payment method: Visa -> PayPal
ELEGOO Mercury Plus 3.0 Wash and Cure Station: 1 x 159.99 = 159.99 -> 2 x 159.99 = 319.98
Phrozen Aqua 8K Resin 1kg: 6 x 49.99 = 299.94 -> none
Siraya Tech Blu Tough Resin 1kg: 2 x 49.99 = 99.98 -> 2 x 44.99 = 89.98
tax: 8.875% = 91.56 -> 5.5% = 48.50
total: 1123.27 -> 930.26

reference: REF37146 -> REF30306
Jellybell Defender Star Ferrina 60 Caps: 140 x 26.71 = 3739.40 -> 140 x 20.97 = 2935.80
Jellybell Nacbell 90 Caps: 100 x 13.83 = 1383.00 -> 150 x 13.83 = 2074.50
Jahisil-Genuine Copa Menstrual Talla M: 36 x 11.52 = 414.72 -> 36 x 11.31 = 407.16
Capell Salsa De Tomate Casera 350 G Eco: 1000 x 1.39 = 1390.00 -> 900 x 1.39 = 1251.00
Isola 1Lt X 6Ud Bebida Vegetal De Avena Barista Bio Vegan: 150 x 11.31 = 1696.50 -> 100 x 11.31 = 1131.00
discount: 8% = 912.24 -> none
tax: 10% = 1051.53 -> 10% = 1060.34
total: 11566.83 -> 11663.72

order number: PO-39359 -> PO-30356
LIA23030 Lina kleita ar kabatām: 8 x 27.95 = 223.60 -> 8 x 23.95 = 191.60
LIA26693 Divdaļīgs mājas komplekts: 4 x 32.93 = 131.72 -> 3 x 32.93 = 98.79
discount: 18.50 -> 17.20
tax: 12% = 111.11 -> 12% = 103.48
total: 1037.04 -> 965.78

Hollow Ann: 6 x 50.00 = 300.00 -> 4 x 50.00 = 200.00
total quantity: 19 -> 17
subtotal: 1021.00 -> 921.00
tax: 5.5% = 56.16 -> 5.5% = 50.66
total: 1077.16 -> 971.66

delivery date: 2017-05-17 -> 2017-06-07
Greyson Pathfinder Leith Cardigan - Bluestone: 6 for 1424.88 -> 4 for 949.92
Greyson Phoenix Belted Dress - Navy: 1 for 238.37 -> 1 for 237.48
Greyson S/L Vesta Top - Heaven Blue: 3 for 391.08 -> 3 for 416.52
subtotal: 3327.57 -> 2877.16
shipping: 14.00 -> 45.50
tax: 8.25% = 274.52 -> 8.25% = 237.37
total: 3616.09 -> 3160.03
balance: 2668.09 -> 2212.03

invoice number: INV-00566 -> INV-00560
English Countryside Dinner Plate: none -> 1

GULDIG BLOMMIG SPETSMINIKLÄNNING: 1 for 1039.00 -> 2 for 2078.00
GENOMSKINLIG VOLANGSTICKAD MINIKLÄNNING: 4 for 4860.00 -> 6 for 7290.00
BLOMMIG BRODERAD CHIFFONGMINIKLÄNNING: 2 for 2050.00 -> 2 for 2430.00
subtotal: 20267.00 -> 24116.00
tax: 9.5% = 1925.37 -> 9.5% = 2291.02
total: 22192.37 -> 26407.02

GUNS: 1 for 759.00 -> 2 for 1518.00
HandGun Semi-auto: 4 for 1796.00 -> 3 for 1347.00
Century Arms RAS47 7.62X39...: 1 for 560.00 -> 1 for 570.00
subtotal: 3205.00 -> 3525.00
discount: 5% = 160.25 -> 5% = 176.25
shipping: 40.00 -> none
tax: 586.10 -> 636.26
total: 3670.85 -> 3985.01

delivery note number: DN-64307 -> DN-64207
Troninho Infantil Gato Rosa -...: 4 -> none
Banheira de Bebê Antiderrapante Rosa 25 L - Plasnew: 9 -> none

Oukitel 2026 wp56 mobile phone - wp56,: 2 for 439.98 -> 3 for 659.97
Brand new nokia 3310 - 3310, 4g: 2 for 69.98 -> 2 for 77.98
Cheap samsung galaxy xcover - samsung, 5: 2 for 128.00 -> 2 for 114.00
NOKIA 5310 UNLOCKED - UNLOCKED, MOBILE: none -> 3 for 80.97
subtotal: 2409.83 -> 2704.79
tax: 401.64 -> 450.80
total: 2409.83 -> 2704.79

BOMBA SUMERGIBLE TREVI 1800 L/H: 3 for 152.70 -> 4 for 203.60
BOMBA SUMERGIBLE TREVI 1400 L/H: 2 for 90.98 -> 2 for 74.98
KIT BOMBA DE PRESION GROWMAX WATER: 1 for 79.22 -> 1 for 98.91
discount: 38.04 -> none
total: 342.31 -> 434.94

=-=-=-=-=

◆ **What is expected**: Could you write out, exactly as they stand, only the lines above that begin at the line with "tax: 9.5% = 1925.37 -> 9.5% = 2291.02" and stop after the line with "total: 3670.85 -> 3985.01"?

◆ **Completed task**:
tax: 9.5% = 1925.37 -> 9.5% = 2291.02
total: 22192.37 -> 26407.02

GUNS: 1 for 759.00 -> 2 for 1518.00
HandGun Semi-auto: 4 for 1796.00 -> 3 for 1347.00
Century Arms RAS47 7.62X39...: 1 for 560.00 -> 1 for 570.00
subtotal: 3205.00 -> 3525.00
discount: 5% = 160.25 -> 5% = 176.25
shipping: 40.00 -> none
tax: 586.10 -> 636.26
total: 3670.85 -> 3985.01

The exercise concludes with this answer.